• ASSIGNMENT: Exact reproductions of all the entries, please, and no pictures.

────

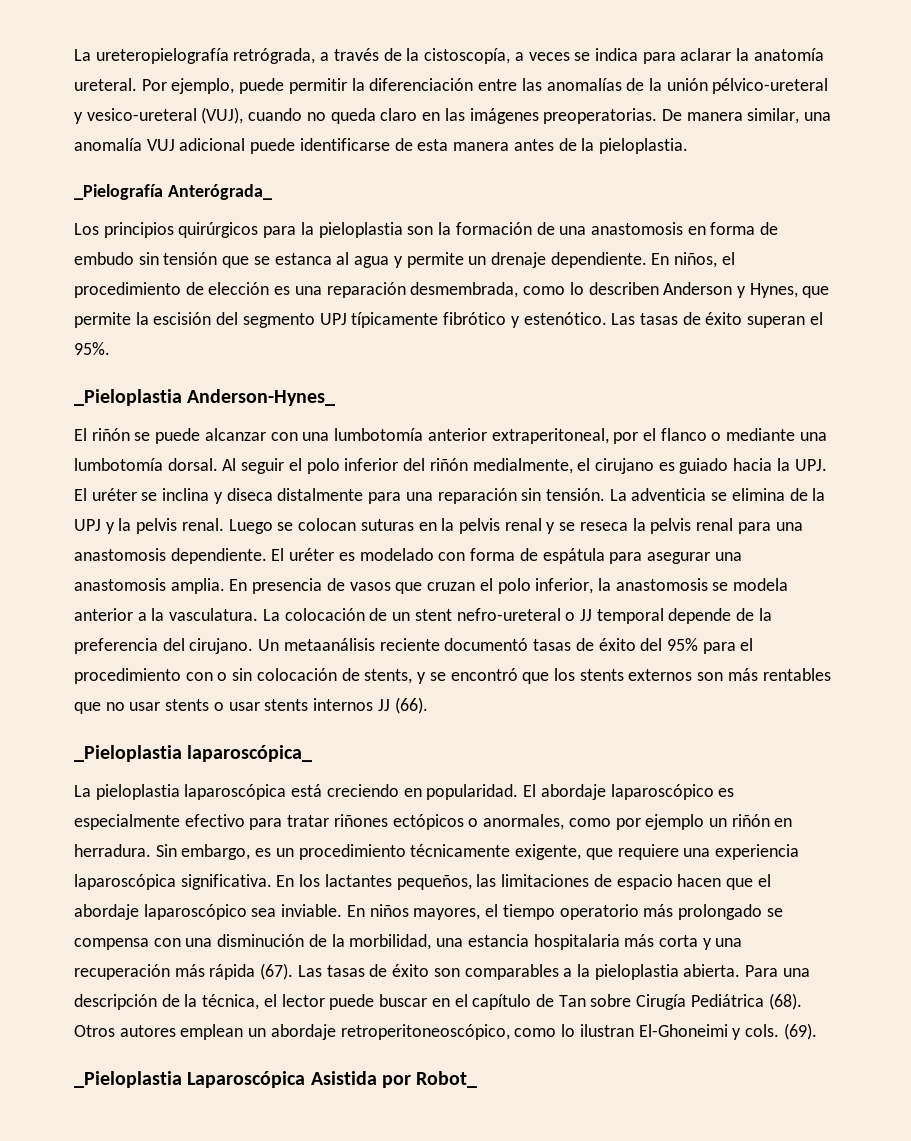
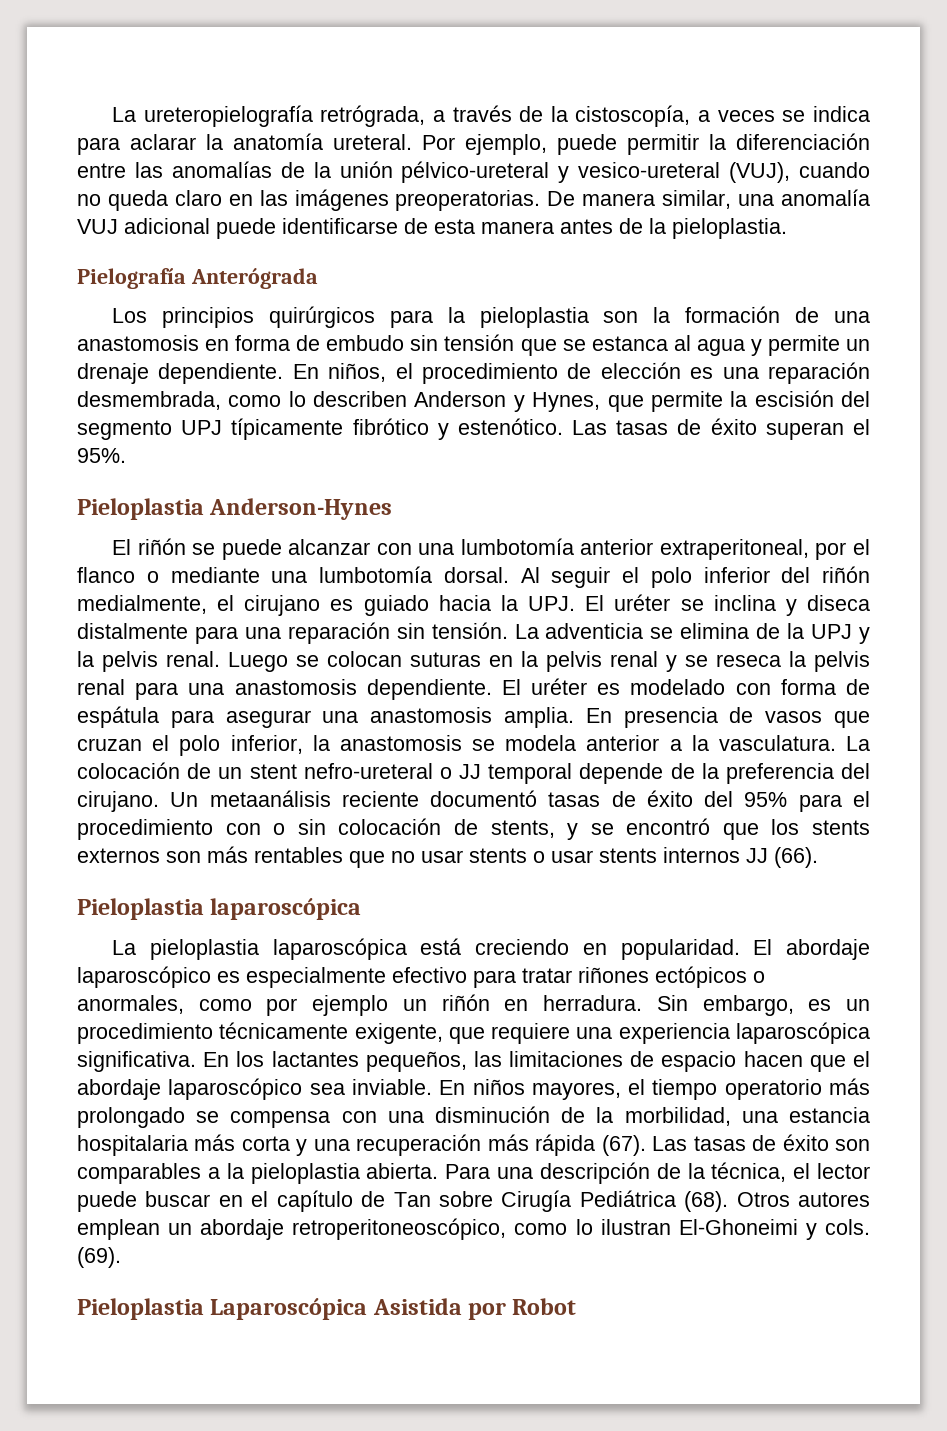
[74,184,272,200] _Pielografía Anterógrada_ -> [77,268,318,289] Pielografía Anterógrada
[74,389,336,406] _Pieloplastia Anderson-Hynes_ -> [77,498,393,520] Pieloplastia Anderson-Hynes
[74,745,313,762] _Pieloplastia laparoscópica_ -> [77,898,362,920] Pieloplastia laparoscópica
[74,1071,182,1088] _Pieloplastia -> [77,1298,204,1320] Pieloplastia
[416,1071,478,1088] Robot_ -> [512,1298,577,1315] Robot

────

• RESULT:
[74,184,272,200] _Pielografía Anterógrada_ -> [77,268,318,289] Pielografía Anterógrada
[74,389,336,406] _Pieloplastia Anderson-Hynes_ -> [77,498,393,520] Pieloplastia Anderson-Hynes
[74,745,313,762] _Pieloplastia laparoscópica_ -> [77,898,362,920] Pieloplastia laparoscópica
[74,1071,182,1088] _Pieloplastia -> [77,1298,204,1320] Pieloplastia
[416,1071,478,1088] Robot_ -> [512,1298,577,1315] Robot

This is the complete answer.